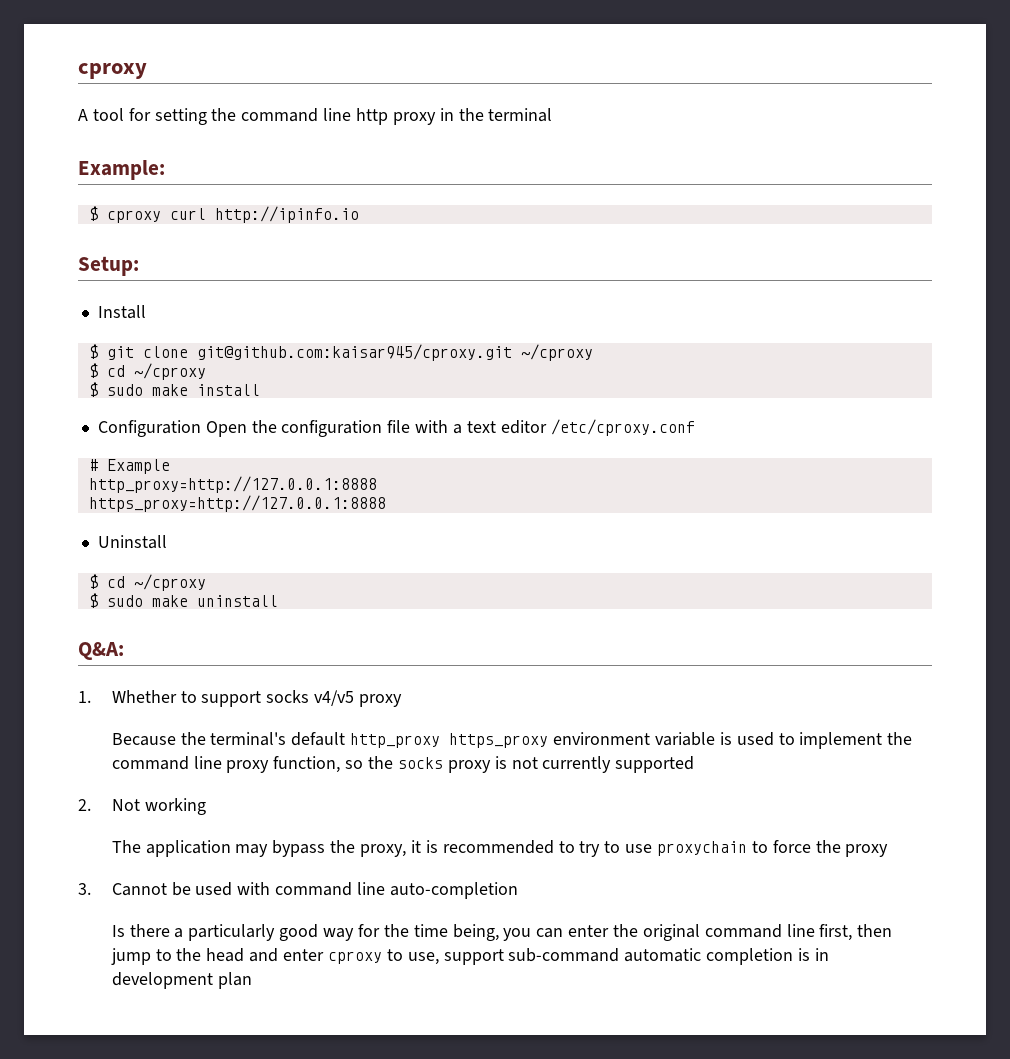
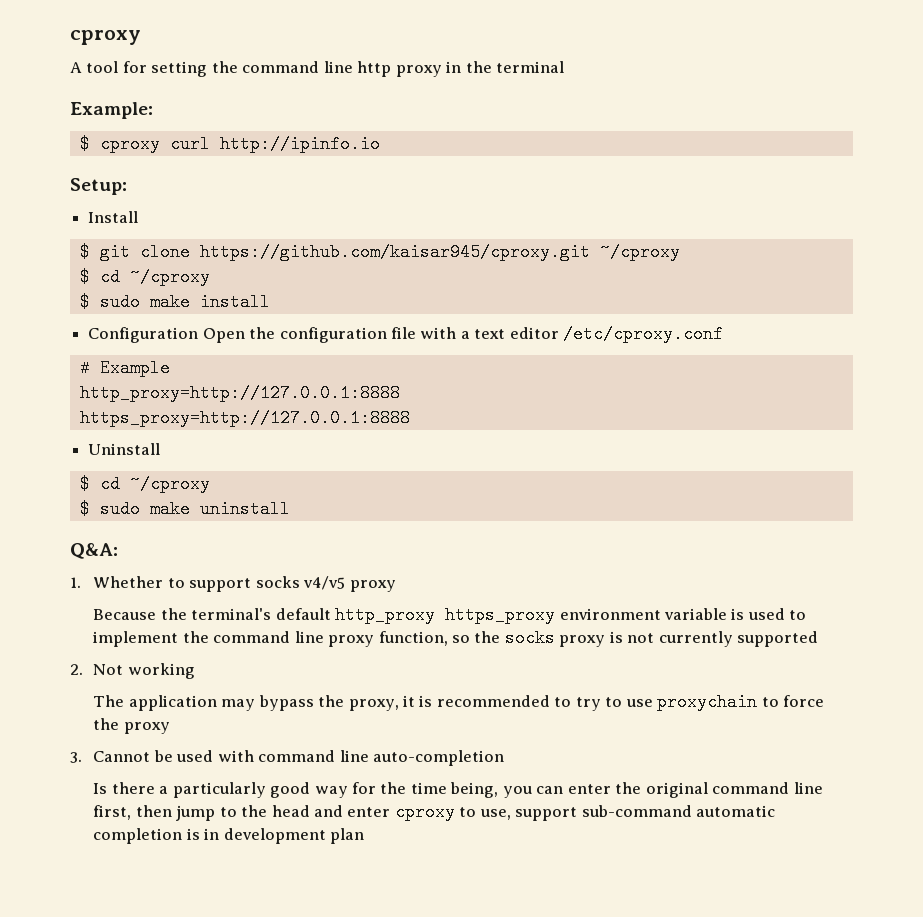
- $ git clone git@github.com:kaisar945/cproxy.git ~/cproxy
+ $ git clone https://github.com/kaisar945/cproxy.git ~/cproxy

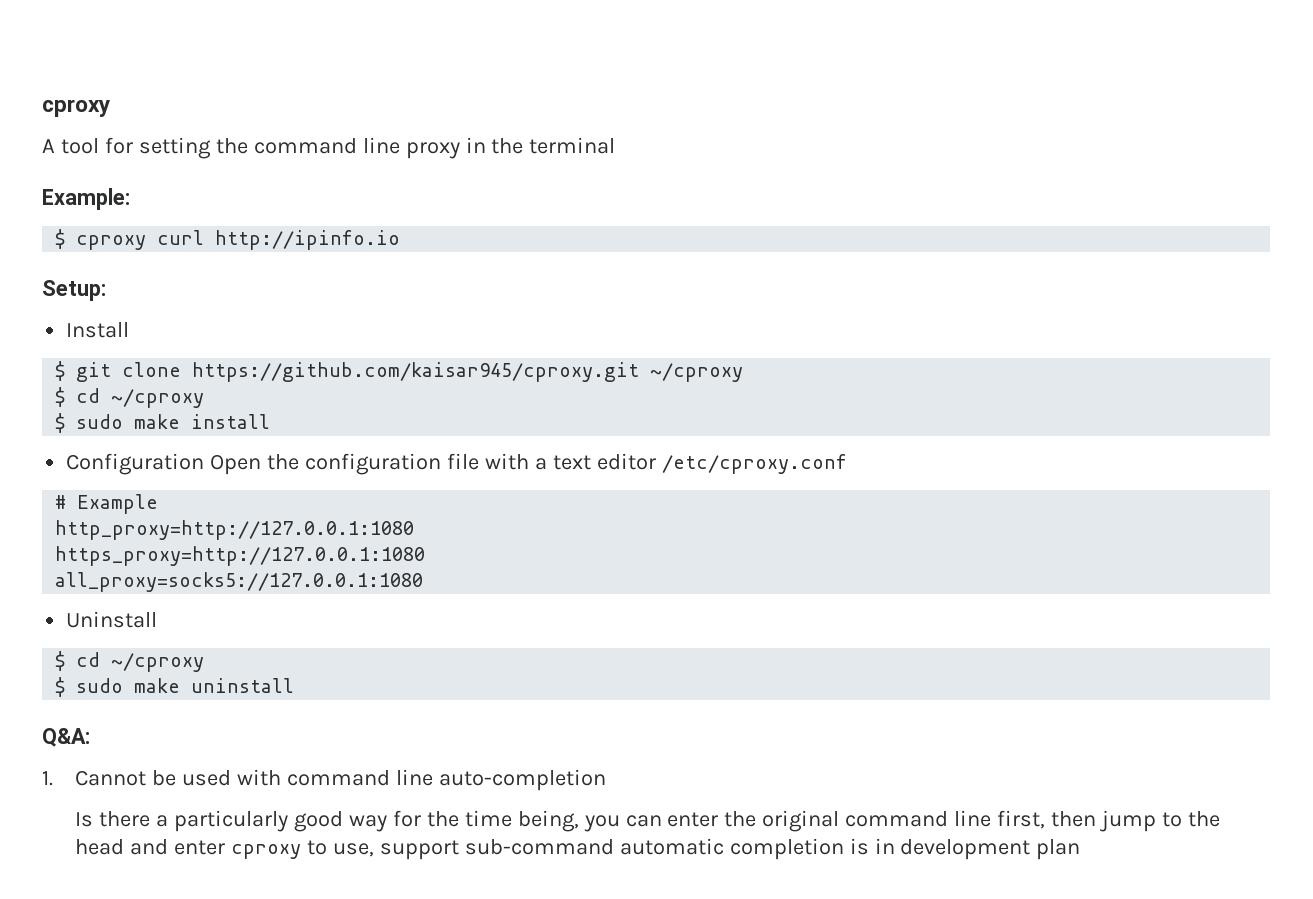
- A tool for setting the command line http proxy in the terminal
+ A tool for setting the command line proxy in the terminal
- http_proxy=http://127.0.0.1:8888
- https_proxy=http://127.0.0.1:8888
+ http_proxy=http://127.0.0.1:1080
+ https_proxy=http://127.0.0.1:1080
+ all_proxy=socks5://127.0.0.1:1080
- 1. Whether to support socks v4/v5 proxy
- Because the terminal's default http_proxy https_proxy environment variable is used to implement the command line proxy function, so the socks proxy is not currently supported
- 2. Not working
- The application may bypass the proxy, it is recommended to try to use proxychain to force the proxy
- 3. Cannot be used with command line auto-completion
+ 1. Cannot be used with command line auto-completion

## [Task description]
Copy out, from the material above, each line where the word "github" is present.

## [Completed task]
- $ git clone git@github.com:kaisar945/cproxy.git ~/cproxy
+ $ git clone https://github.com/kaisar945/cproxy.git ~/cproxy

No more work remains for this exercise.